Posted: 06 Dec 2011 03:31 PM | Elisabeth Olsen


On 12/6/2011 at 11 am EST, more than 100,000 Web sites are expected to go live with the new .xxx domain. XXX was approved as a "top-level domain" address last year by ICANN , and was set up to make it easier to identify adult sites. However, it has also had some unintended consequences. For example, if you own Acme Explosives and have operated acmeexplosives.com for years, you might want to register acmeexplosives.xxx too (just to make sure no one else registers it for a porn site, possibly besmirching your reputation with the demolition crowd).
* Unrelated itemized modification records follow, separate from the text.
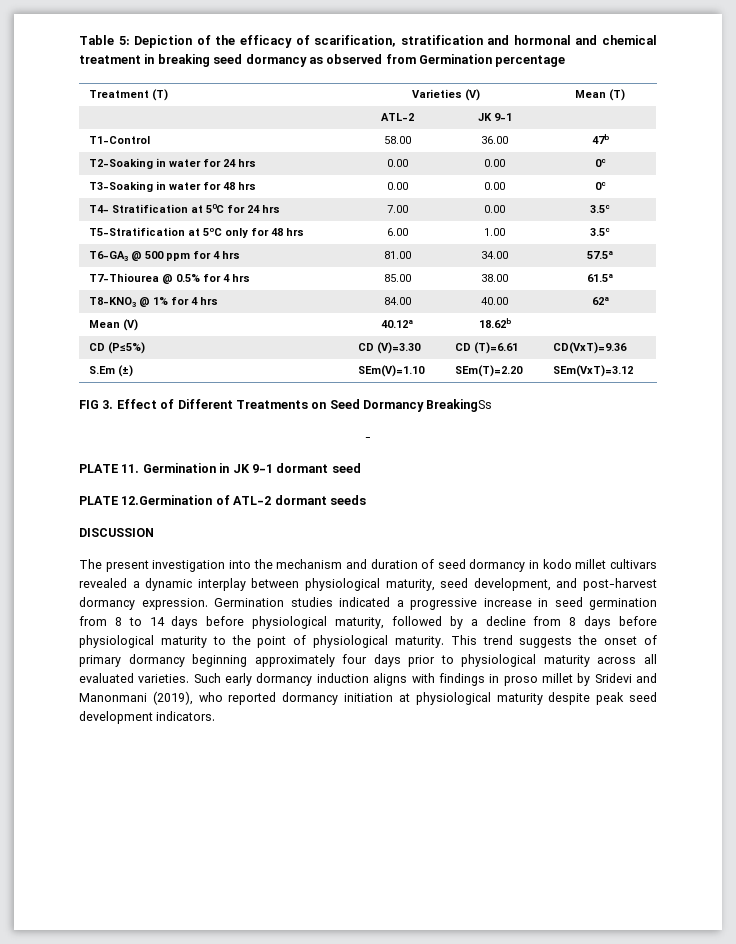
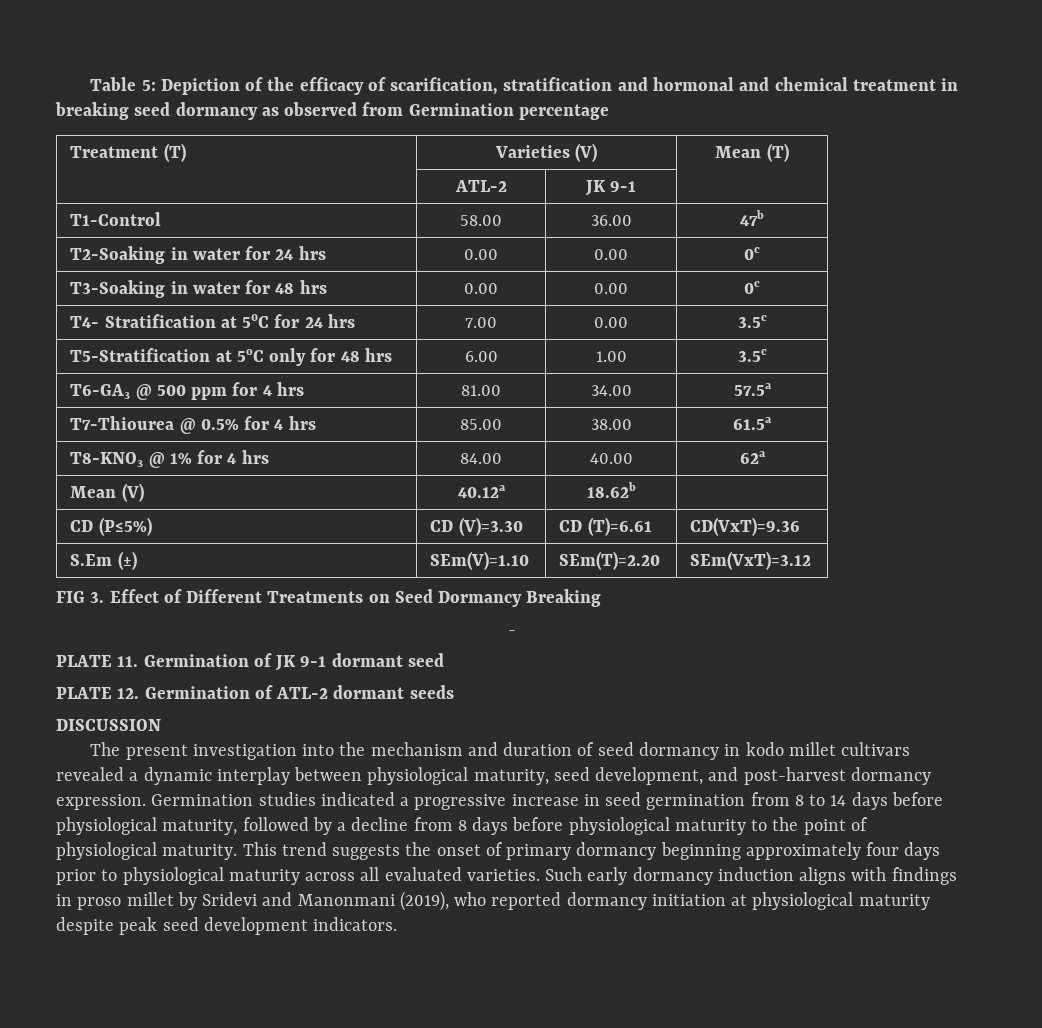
- FIG 3. Effect of Different Treatments on Seed Dormancy BreakingSs
+ FIG 3. Effect of Different Treatments on Seed Dormancy Breaking
- PLATE 11. Germination in JK 9-1 dormant seed
+ PLATE 11. Germination of JK 9-1 dormant seed
- PLATE 12.Germination of ATL-2 dormant seeds
+ PLATE 12. Germination of ATL-2 dormant seeds

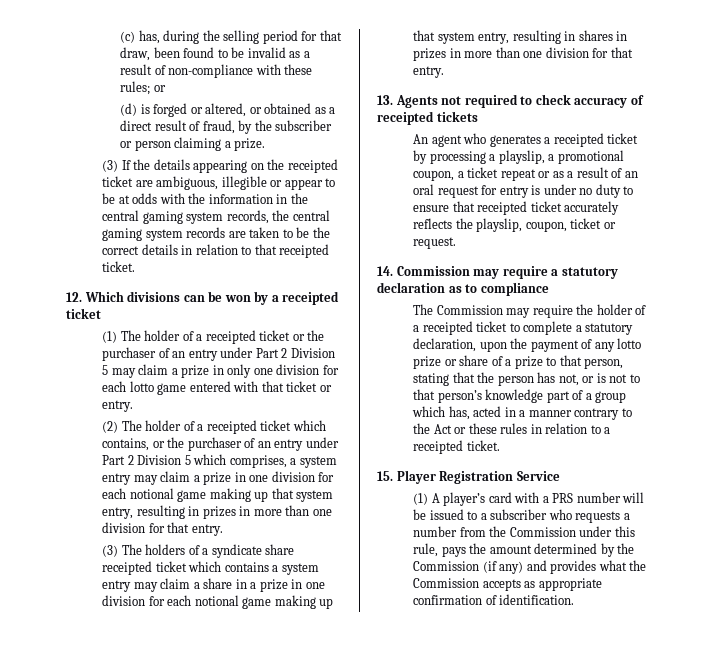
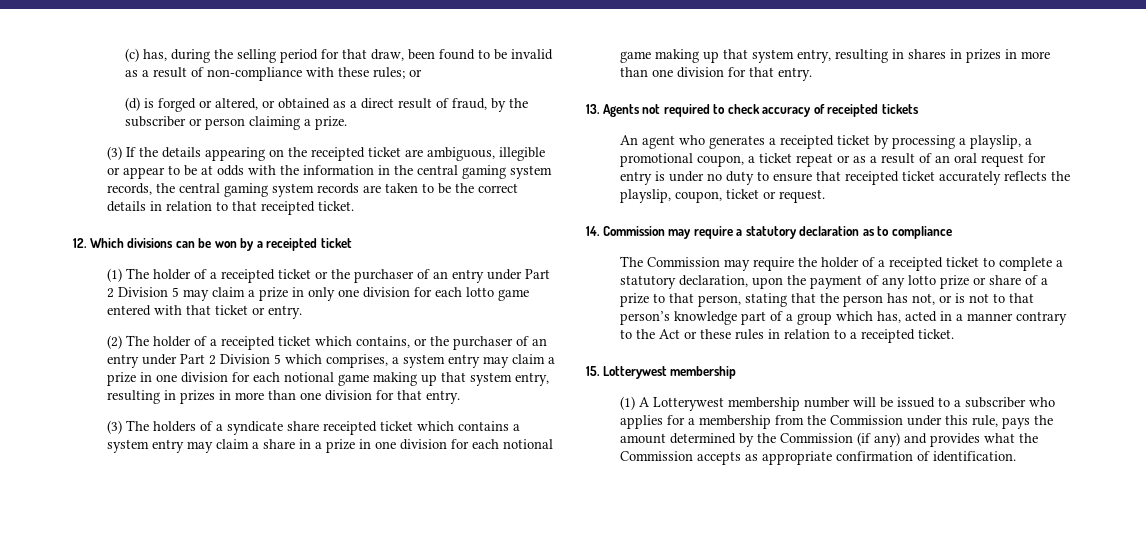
- 15. Player Registration Service
+ 15. Lotterywest membership
- (1) A player’s card with a PRS number will be issued to a subscriber who requests a number from the Commission under this rule, pays the amount determined by the Commission (if any) and provides what the Commission accepts as appropriate confirmation of identification.
+ (1) A Lotterywest membership number will be issued to a subscriber who applies for a membership from the Commission under this rule, pays the amount determined by the Commission (if any) and provides what the Commission accepts as appropriate confirmation of identification.

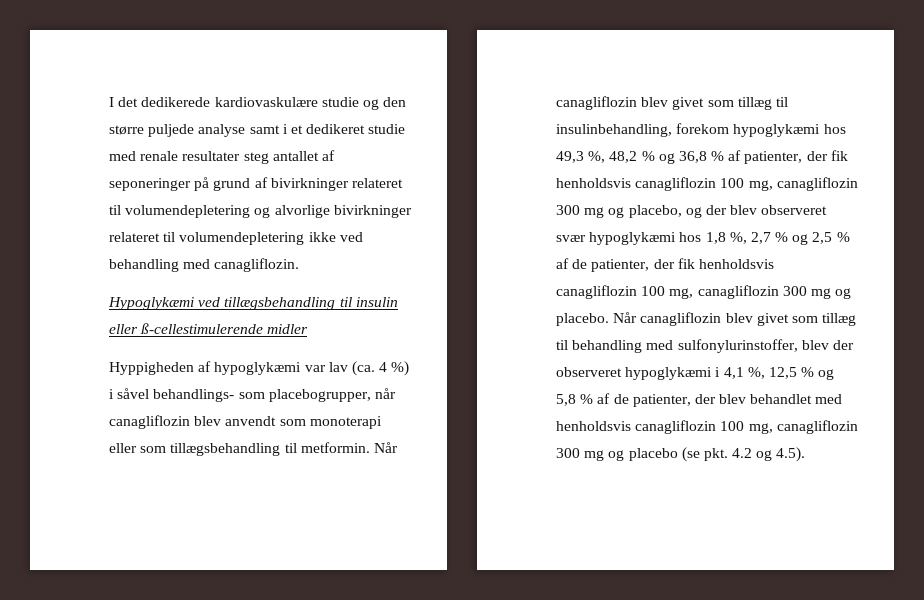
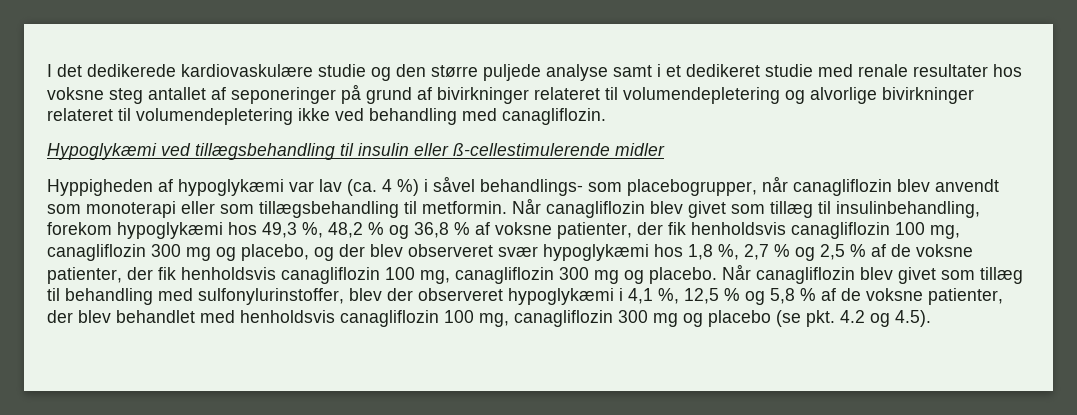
- I det dedikerede kardiovaskulære studie og den større puljede analyse samt i et dedikeret studie med renale resultater steg antallet af seponeringer på grund af bivirkninger relateret til volumendepletering og alvorlige bivirkninger relateret til volumendepletering ikke ved behandling med canagliflozin.
+ I det dedikerede kardiovaskulære studie og den større puljede analyse samt i et dedikeret studie med renale resultater hos voksne steg antallet af seponeringer på grund af bivirkninger relateret til volumendepletering og alvorlige bivirkninger relateret til volumendepletering ikke ved behandling med canagliflozin.
- Når canagliflozin blev givet som tillæg til insulinbehandling, forekom hypoglykæmi hos 49,3 %, 48,2 % og 36,8 % af patienter, der fik henholdsvis canagliflozin 100 mg, canagliflozin 300 mg og placebo, og der blev observeret svær hypoglykæmi hos 1,8 %, 2,7 % og 2,5 % af de patienter, der fik henholdsvis canagliflozin 100 mg, canagliflozin 300 mg og placebo.
+ Når canagliflozin blev givet som tillæg til insulinbehandling, forekom hypoglykæmi hos 49,3 %, 48,2 % og 36,8 % af voksne patienter, der fik henholdsvis canagliflozin 100 mg, canagliflozin 300 mg og placebo, og der blev observeret svær hypoglykæmi hos 1,8 %, 2,7 % og 2,5 % af de voksne patienter, der fik henholdsvis canagliflozin 100 mg, canagliflozin 300 mg og placebo.
- Når canagliflozin blev givet som tillæg til behandling med sulfonylurinstoffer, blev der observeret hypoglykæmi i 4,1 %, 12,5 % og 5,8 % af de patienter, der blev behandlet med henholdsvis canagliflozin 100 mg, canagliflozin 300 mg og placebo (se pkt. 4.2 og 4.5).
+ Når canagliflozin blev givet som tillæg til behandling med sulfonylurinstoffer, blev der observeret hypoglykæmi i 4,1 %, 12,5 % og 5,8 % af de voksne patienter, der blev behandlet med henholdsvis canagliflozin 100 mg, canagliflozin 300 mg og placebo (se pkt. 4.2 og 4.5).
You could leave it as a null site, or you could redirect your new .XXX site to your standard .COM site. Therein lies the rub: Websense will automatically categorize all .XXX sites as “Sex”. But if you are Acme, you might prefer to have people redirected to your commercial site, rather than having them run into a block page. Have no fear. If you have registered a .XXX page that redirects to a non-adult site and would prefer to have it categorized to something that reflects the true content, just send your request to suggest@websense.com or use the online submission tool. Websense customers automatically protected A database download has been pushed out to all Websense customers, timed to take effect before the .XXX top-level domain goes live. Any product, from filtering to TRITON Enterprise, will have this domain categorized in their database as "Sex." We may have some folks out there using old, unsupported versions of Websense that may be in for a surprise, but it shouldn't affect any current customers.